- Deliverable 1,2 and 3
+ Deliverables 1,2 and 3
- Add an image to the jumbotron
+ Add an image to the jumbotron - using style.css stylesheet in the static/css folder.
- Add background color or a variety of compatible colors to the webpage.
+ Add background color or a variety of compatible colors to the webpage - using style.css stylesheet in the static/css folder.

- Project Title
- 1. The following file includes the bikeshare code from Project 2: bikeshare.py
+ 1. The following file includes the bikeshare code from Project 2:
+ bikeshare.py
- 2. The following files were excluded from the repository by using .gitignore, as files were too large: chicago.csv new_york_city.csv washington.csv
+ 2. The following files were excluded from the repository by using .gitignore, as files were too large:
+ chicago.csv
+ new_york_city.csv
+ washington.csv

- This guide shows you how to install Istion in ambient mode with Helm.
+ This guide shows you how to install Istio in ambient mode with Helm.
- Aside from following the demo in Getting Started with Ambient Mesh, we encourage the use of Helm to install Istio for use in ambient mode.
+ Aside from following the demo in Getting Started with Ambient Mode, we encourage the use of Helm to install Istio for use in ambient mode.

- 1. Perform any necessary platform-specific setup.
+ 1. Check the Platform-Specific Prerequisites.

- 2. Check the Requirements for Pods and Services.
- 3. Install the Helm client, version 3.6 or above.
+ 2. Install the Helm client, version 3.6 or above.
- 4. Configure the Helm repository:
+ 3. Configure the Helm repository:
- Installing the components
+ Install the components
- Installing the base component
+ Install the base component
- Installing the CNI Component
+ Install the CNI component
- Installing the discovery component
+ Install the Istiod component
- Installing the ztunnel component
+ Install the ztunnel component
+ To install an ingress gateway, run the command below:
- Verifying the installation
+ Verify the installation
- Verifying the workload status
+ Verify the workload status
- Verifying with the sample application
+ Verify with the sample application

....

- _EXERCISE_: The required output is every line from the one that holds "Install the components" through the last line of the listing above, retyped exactly and with nothing else.

- _EXERCISE SOLUTION_:
+ Install the components
- Installing the base component
+ Install the base component
- Installing the CNI Component
+ Install the CNI component
- Installing the discovery component
+ Install the Istiod component
- Installing the ztunnel component
+ Install the ztunnel component
+ To install an ingress gateway, run the command below:
- Verifying the installation
+ Verify the installation
- Verifying the workload status
+ Verify the workload status
- Verifying with the sample application
+ Verify with the sample application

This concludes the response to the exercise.